To counter that, I was going to make the justification mandatory, and
reserve the right to invalidate votes that don't have sufficient
justification.  I'm sure you can see the trap there - who am I to decide
that justification isn't "sufficient"?  More flame wars.

> I'm always in favor of tools that give users more information, and this 
> tool definitely fits into this category -- /if done right/.  A blacklist 
> that's assembled with respect to a publically available list of 
> measurable criteria would be useful to many people.  Those who agree 
> with the criteria benefit from having a package they can use on their 
> systems.  Those who agree with /some/ of the criteria benefit by having 
> a list available that they can check against.  Those who believe that 
> censorship of the archive is wrong benefit from being able to placate 
> those who hold a different view.
> 
> Using voting to determine membership in the blacklist, however, lends a 
> faux legitimacy to this package that it cannot and should not have.  
> There should be nothing morally authoritative about such a package.  If 
> you say "these are the packages that contain homophobic jokes about 
> Hindu bitch-cows from the Bible belt", users can decide up front whether 
> to take it or leave it.  If you say "these are the packages that are 
> allowed to exist in the Debian archive, but that 8 out of 10 Debian 
> developers believe are morally wrong", the only people you benefit are 
> those who are willing to subvert their own moral judgement in favor of 
> that of the Debian community -- and THAT offends /me/ more than anything 
> else that's been discussed in this thread so far.

Well, the idea originally was that the vote would act as a first
approximation, with a conflict resolution system of some kind to ward
off abuse.  I think, though, that the conflict resolution system is
being forced to take more and more importance.

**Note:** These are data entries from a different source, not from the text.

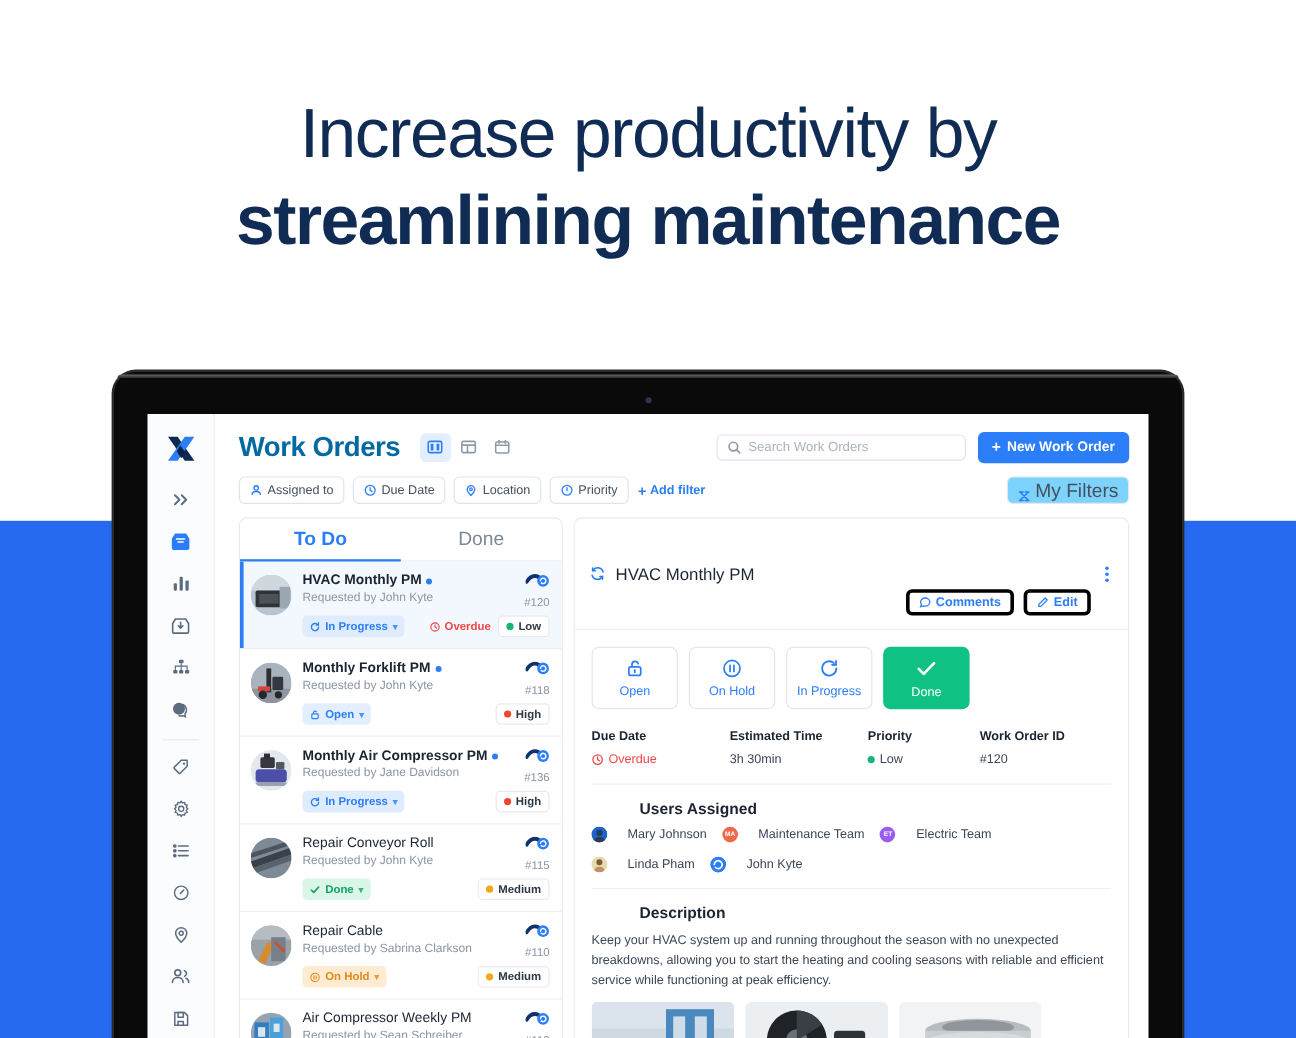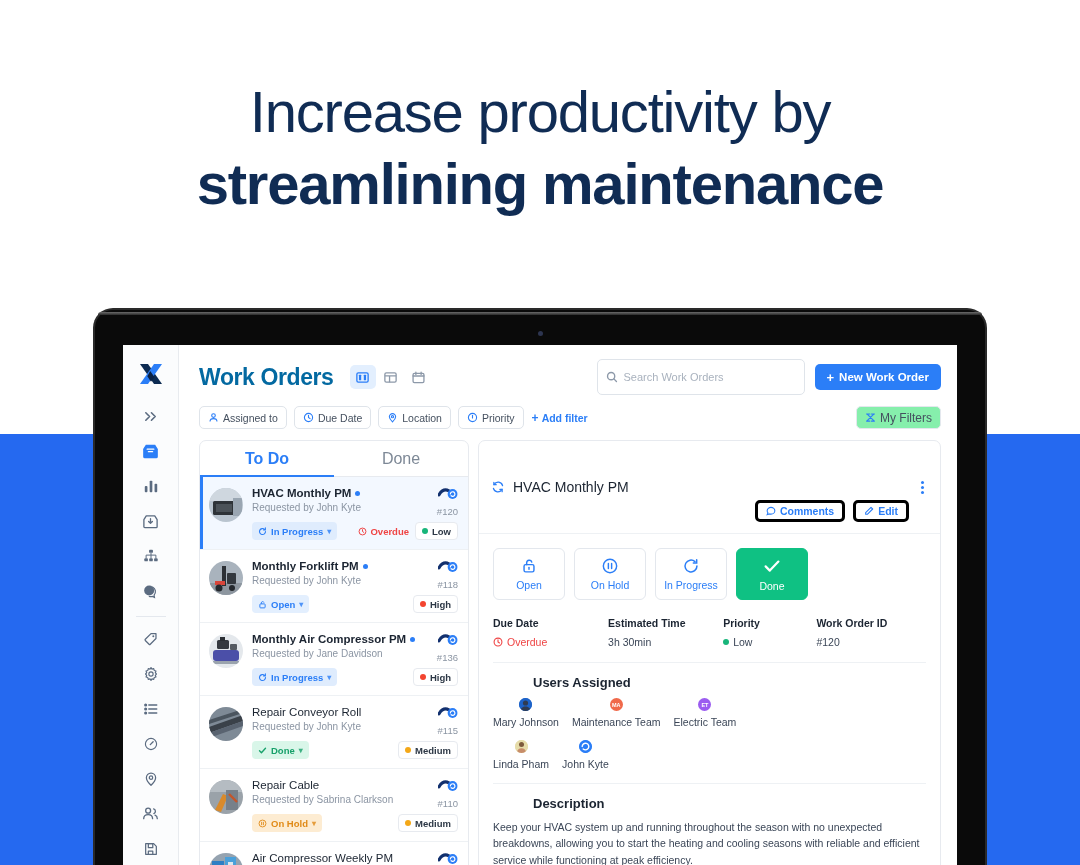"Search Work Orders" .search-box { height: 36px -> 22px }
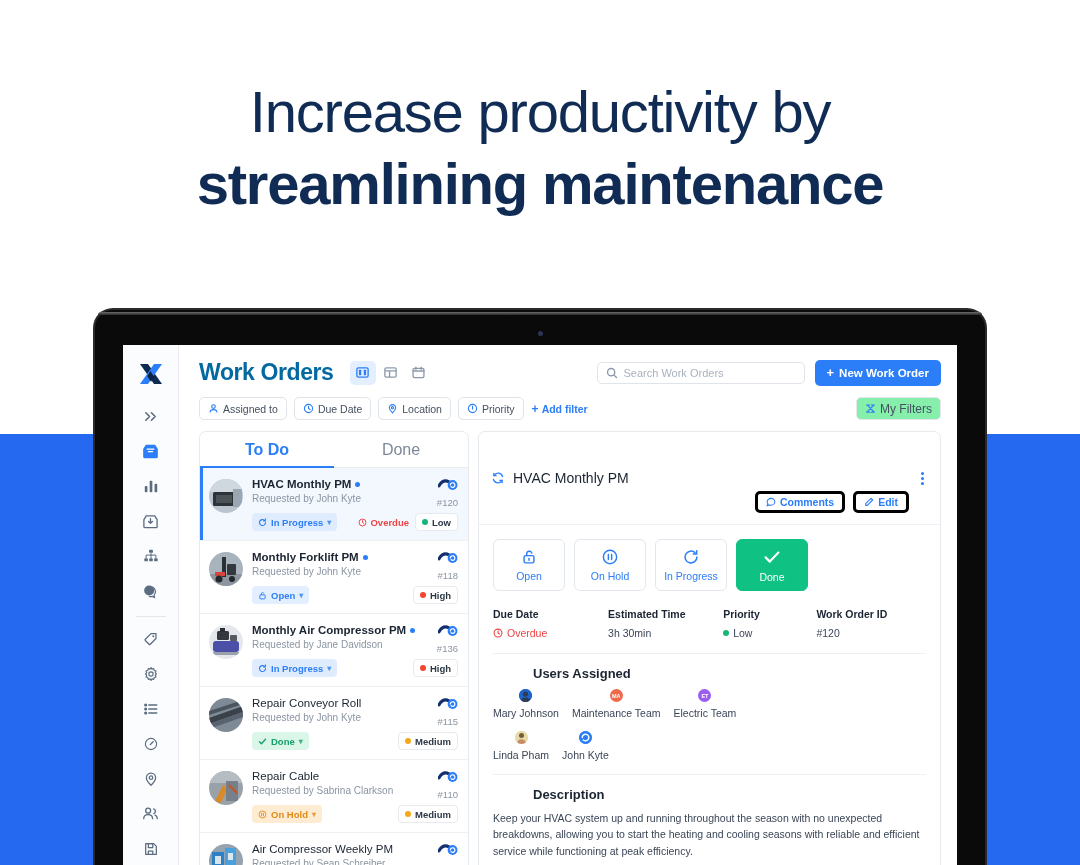"My Filters" .my-filters { align-items: center -> flex-end; background: #86efac -> #7dd3fc; font-size: 12px -> 16px }
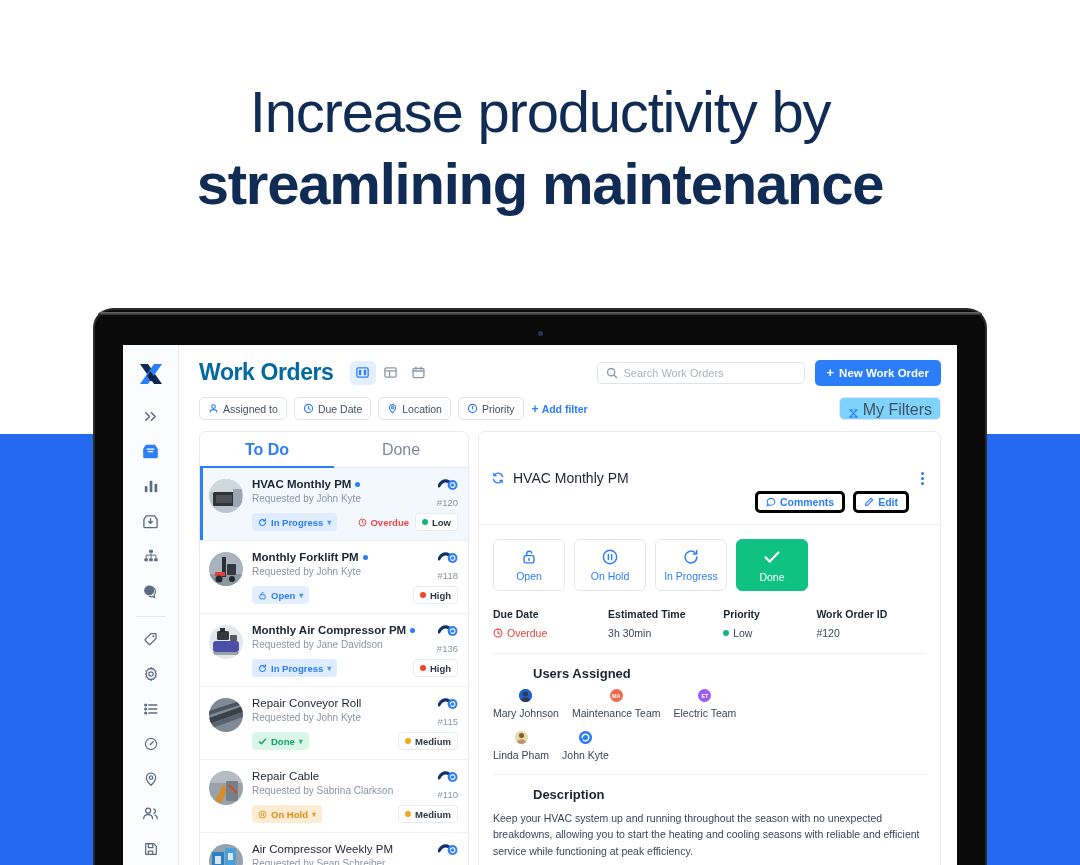"Mary Johnson" .person { align-items: center -> none; flex-direction: column -> none; gap: 5px -> 17px }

The question of conflict resolution is one I've been punting on, hoping
that someone would have a good idea about that.  My own thoughts on the
subject have all revolved around the Project having some level of
buy-in; this obviously hasn't happened.

> > Up to now, censorship has been a matter of the developer's choice, and
> > is thus exposed to the wrath of offended users.  Since users have no
> > recourse other than by harassing the package maintainer, you end up with
> > developers self-censoring (before the fact, even) to relieve or avoid
> > the pressure.  I don't want to take power over a package away from a
> > developer, though; rather, I'd like to divert the users' wrath away, so
> > the developer can make choices about the package that aren't based on
> > relieving peer pressure.
> 
> The types of users who would rather harrass developers to change their 
> packages than simply remove the package from their own systems aren't 
> going to go away under your plan.

Unfortunately, I see your point here.

Note that I'm withdrawing my proposal.  I still agree with the general
goal: provide a way for people to figure out what they might object to
without having to audit the project or be unpleasantly surprised one
day.  It seems that my solution has too many holes to be workable.